Le magasin Apple dans la 14e rue ouest, où je suis allé hier après-midi chercher un truc d'alimentation pour pouvoir recharger le téléphone à partir d'une prise normale - j'avais perdu celui qu'on m'avait donné au début


Ailleurs, on revisite le vote en Californie contre le mariage gai devant les juges de la Cour suprême de cet état. On pourra suivre les arguments en direct sur CalChannel.com à partir de 9 heures, heure du Pacifique (c'est-à-dire, à 18 heures à Paris).

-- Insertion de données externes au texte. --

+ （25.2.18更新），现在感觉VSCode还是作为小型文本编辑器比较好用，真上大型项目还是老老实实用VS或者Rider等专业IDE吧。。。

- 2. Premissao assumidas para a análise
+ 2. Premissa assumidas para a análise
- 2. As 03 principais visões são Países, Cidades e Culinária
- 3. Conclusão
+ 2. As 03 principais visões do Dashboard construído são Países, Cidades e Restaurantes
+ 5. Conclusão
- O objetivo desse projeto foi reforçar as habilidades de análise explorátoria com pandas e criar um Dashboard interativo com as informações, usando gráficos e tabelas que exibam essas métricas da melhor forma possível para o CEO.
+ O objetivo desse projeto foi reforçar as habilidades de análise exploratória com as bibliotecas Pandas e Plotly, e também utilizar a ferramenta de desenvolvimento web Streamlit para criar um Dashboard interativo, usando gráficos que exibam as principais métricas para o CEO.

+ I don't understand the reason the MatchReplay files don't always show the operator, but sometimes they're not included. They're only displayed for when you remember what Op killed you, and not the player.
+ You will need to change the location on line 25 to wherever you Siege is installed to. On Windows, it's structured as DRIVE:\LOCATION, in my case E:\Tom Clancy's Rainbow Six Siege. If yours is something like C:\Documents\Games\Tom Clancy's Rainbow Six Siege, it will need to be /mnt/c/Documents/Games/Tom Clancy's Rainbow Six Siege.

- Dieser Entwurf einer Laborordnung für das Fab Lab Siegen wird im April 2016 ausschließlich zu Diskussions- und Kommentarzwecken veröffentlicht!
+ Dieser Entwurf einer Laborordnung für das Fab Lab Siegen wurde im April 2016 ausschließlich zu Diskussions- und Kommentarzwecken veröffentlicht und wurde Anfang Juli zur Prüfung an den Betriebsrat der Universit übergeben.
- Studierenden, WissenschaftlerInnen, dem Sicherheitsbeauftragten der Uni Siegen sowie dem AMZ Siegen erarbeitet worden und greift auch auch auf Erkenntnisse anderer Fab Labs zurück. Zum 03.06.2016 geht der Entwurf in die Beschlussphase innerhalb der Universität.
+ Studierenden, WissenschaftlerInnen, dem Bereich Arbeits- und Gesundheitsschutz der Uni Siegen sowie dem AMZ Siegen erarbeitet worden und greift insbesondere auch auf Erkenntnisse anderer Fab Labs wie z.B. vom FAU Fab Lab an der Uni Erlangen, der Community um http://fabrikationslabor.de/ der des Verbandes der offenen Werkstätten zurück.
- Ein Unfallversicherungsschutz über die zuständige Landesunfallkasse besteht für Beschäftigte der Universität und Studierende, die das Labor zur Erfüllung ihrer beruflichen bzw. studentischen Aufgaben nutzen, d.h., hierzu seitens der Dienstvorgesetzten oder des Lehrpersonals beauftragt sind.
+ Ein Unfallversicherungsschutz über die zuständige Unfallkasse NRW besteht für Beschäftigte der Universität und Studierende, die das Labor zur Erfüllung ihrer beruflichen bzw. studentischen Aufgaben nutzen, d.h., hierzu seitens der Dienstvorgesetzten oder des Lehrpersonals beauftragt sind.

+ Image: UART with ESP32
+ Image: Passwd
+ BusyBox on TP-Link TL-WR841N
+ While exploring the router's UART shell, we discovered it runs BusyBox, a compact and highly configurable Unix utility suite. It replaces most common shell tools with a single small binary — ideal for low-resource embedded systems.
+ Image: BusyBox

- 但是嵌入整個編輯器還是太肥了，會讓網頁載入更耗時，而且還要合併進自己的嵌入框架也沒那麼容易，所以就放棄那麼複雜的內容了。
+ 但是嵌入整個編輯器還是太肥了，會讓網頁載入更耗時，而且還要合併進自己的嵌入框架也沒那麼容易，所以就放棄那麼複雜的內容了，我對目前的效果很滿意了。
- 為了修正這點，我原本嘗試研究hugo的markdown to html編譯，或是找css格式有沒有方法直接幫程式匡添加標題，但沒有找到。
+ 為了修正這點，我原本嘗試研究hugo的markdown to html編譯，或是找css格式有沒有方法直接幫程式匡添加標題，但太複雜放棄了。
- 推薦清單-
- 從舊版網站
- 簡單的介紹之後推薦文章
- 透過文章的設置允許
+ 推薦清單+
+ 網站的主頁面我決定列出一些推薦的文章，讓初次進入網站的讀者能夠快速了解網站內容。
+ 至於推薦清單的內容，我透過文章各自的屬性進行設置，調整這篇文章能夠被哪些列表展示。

On est arrivé à une sorte de compromis chère à la nouvelle administration à propos du témoignage d'ex-conseillers au président Bush, Karl Rove et Harriet Miers, dans l'affaire du licenciement des procureurs fédéraux - M. Rove et Mme Miers répondront à certaines (pas toutes, et pas n'importe quelles) questions qui leur seront posées par le Comité judiciaire de la Chambre sous peine de parjure, mais le public et les médias seront absents. Un compte-rendu de l'audience sera en principe publié plus tard - c'est bien ce genre de séances in camera qui renforce tous les doutes qu'a le public américain vis-à-vis de ses hommes politiques et qui se résume dans ces mots cyniques : avant tout, la Cour se protégera.

Et pour terminer, les chefs de la Bank of America ont intenté une action contre la révélation publique de primes données aux employés de la banque (à un montant de 3,6 milliards de dollars, s'il vous plaît) demandée par le procureur général de l'état de New-York Andrew Cuomo lorsque la banque avait reçu des subventions massives de capital du gouvernement afin de ne pas être forcée à déposer son bilan. Les riches n'aiment pas qu'on apprenne comment ils font pour voler en toute sécurité l'argent des autres.